Ni vraiment woke, ni vraiment engagée politiquement, « C ce soir » parvient à diffuser quotidiennement la bonne parole progressiste.
On le sait depuis longtemps, le journal, télévisé ou pas, est la messe de l’homme moderne. Sur France 5, l’office du soir – opportunément intitulé « C ce soir » – a lieu vers 22 h 30. Il est animé, en alternance et à parité de genre, par Camille Diao et Karim Rissouli.
Le plateau réunit quatre, cinq ou six intervenants choisis en fonction du thème traité. Deux chroniqueurs – Laure Adler et Arthur Chevallier – sont également à demeure.
L’émission est presque toujours intéressante, ne serait-ce que parce que chaque intervenant peut s’exprimersans être constamment coupé.

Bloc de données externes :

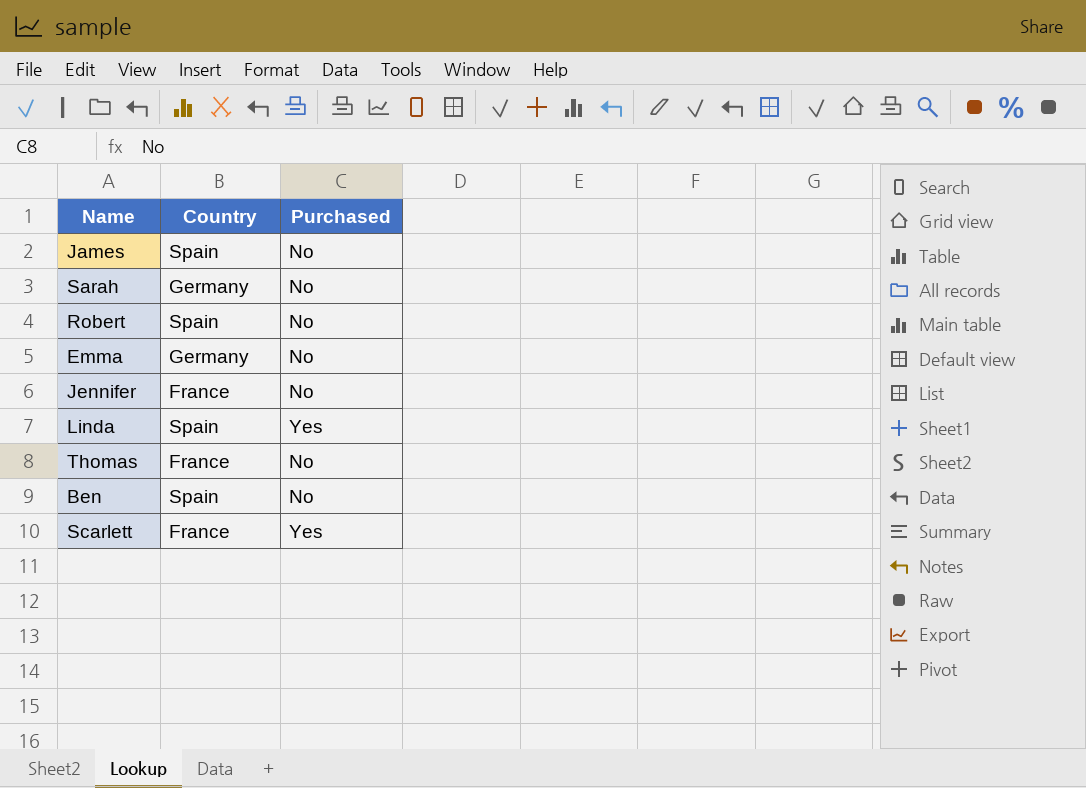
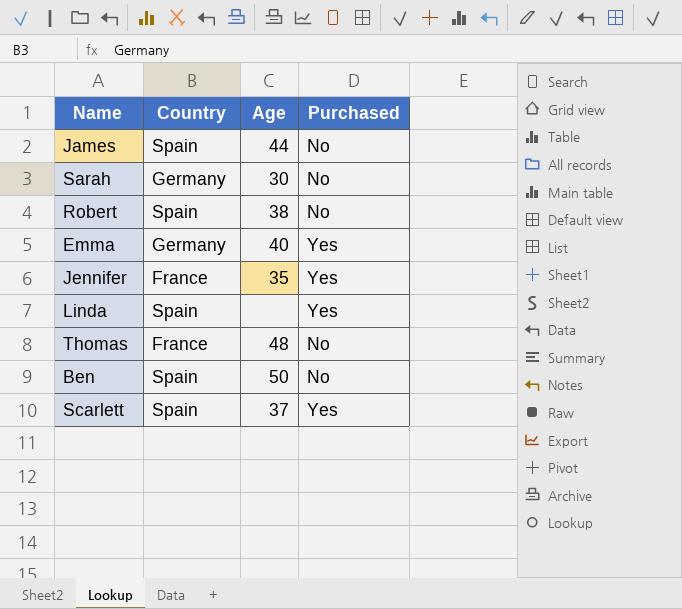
column Age | position: none -> 3
Emma | Purchased: No -> Yes
Jennifer | Purchased: No -> Yes
Scarlett | Country: France -> Spain

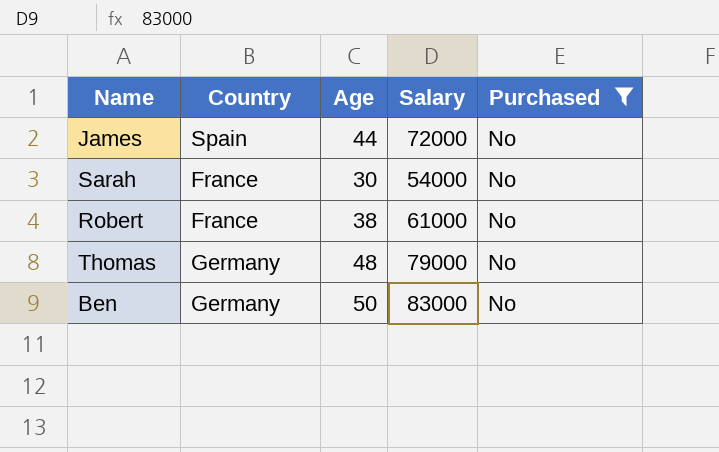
filter: none -> Purchased = No
column Salary | position: none -> 4
Sarah | Country: Germany -> France
Robert | Country: Spain -> France
Thomas | Country: France -> Germany
Ben | Country: Spain -> Germany

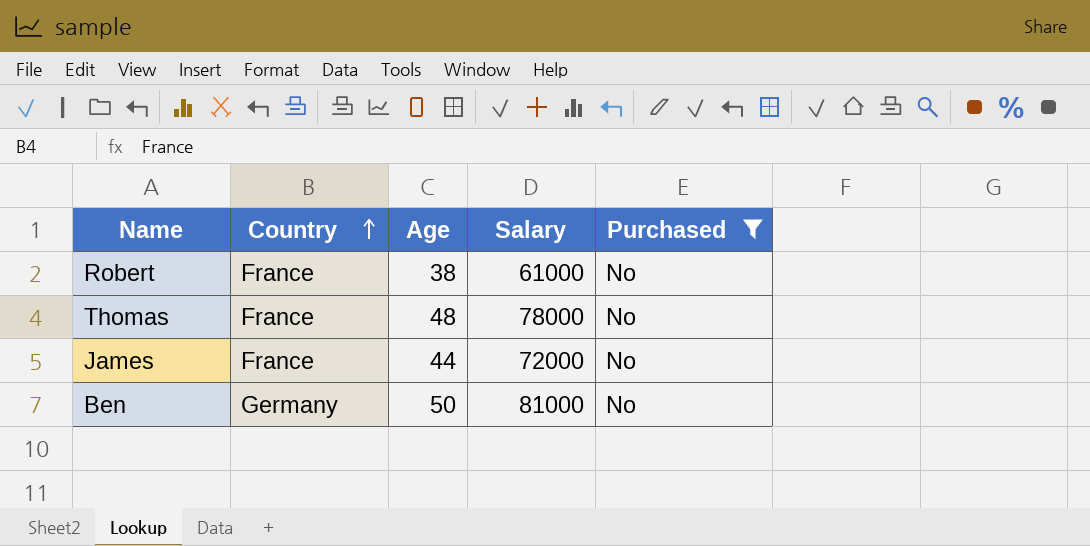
row order: none -> Country ascending
row Sarah: France | 30 | 54000 | No -> none
Thomas | Country: Germany -> France
Thomas | Salary: 79000 -> 78000
James | Country: Spain -> France
Ben | Salary: 83000 -> 81000

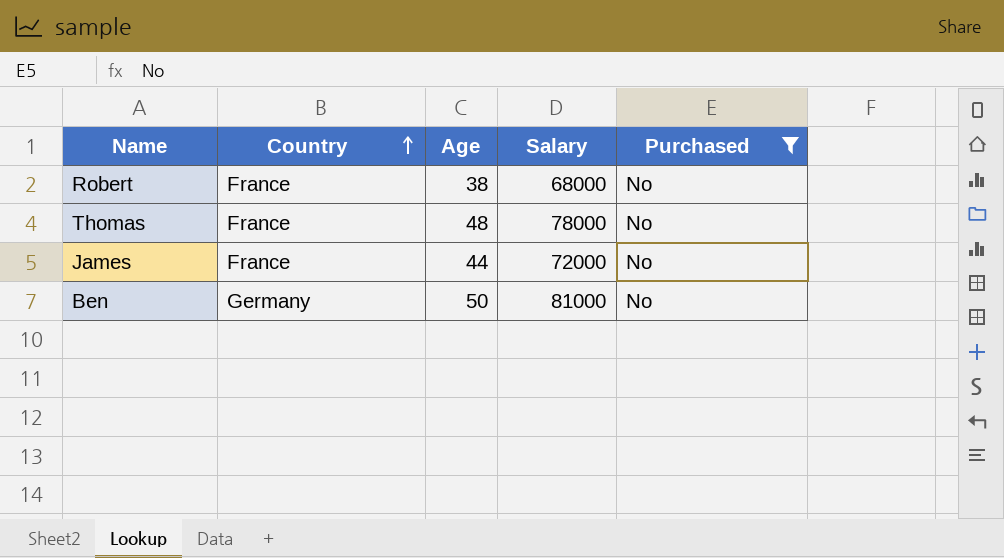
Robert | Salary: 61000 -> 68000

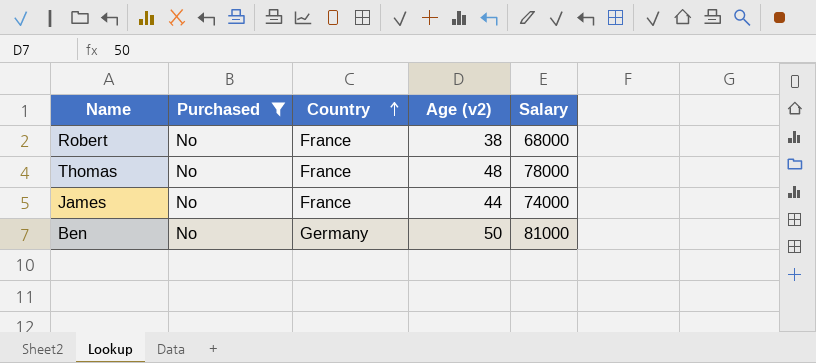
column Purchased | position: 5 -> 2
column name: Age -> Age (v2)
James | Salary: 72000 -> 74000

Certes, les animateurs ont davantage tendance à interrompre un intervenant dont le propos se situerait plutôt à droite que tel autre plus conforme à la ligne, mais cette intervention se fait en général sans grands éclats.
À lire aussi, Elisabeth Lévy : France Télévisions, l’ami progressiste
Reste que la pièce retombe toujours du bon côté idéologique. Le credo est, dans l’immense majorité des cas, adroitement imposé dans l’intitulé du thème. On recourt à l’artifice malin qui consiste à paraître poser une question. Quelques exemples : « Crise de l’agriculture : la faute à la grande distribution ? »Le point d’interrogation n’est là que pour faire joli, puisque nulle autre cause possible que la grande distribution n’est mentionnée. Ce que l’émission confirme, aucun représentant de celle-ci n’étant présent. Autre exemple : « Gaza, 28 000 morts : sommes-nous indifférents ? »Primo, on prend pour acquis et vérifié le chiffre annoncé par les seules autorités gazaouies. Secundo, l’emploi du concept accusatoire d’indifférence annonce que le débat va s’orienter vers la culpabilisation de tout ce qui ne serait pas une adhésion claire à la cause palestinienne. Plus limpides encore : « Droit du sol : une remise en cause dangereuse ? » ou « Loi immigration, sage décision ? »On voit surgir en grand format le point Godwin, le sujet sur lequel on revient à la moindre ouverture : le RN, l’extrême droite. Le péril des périls. En l’occurrence, la synthèse lumineuse revient à un constitutionnaliste professeur d’université[1]: la décision de censure ne peut être que « sage », puisque ce qui est retoqué serait au programme du RN. La discussion est close. Même tonalité pour : « Manouchian au Panthéon : un symbole qui appartient à tous ? »La réponse à peine voilée est que, oui, il appartient à tous, sauf à qui vous savez.
Les animateurs n’ont même pas à jouer les gardiens du dogme. L’hérésie n’a aucune chance de perturber cette liturgie bien rodée. Ainsi nourri de la bonne parole, le téléspectateur peut aller en paix.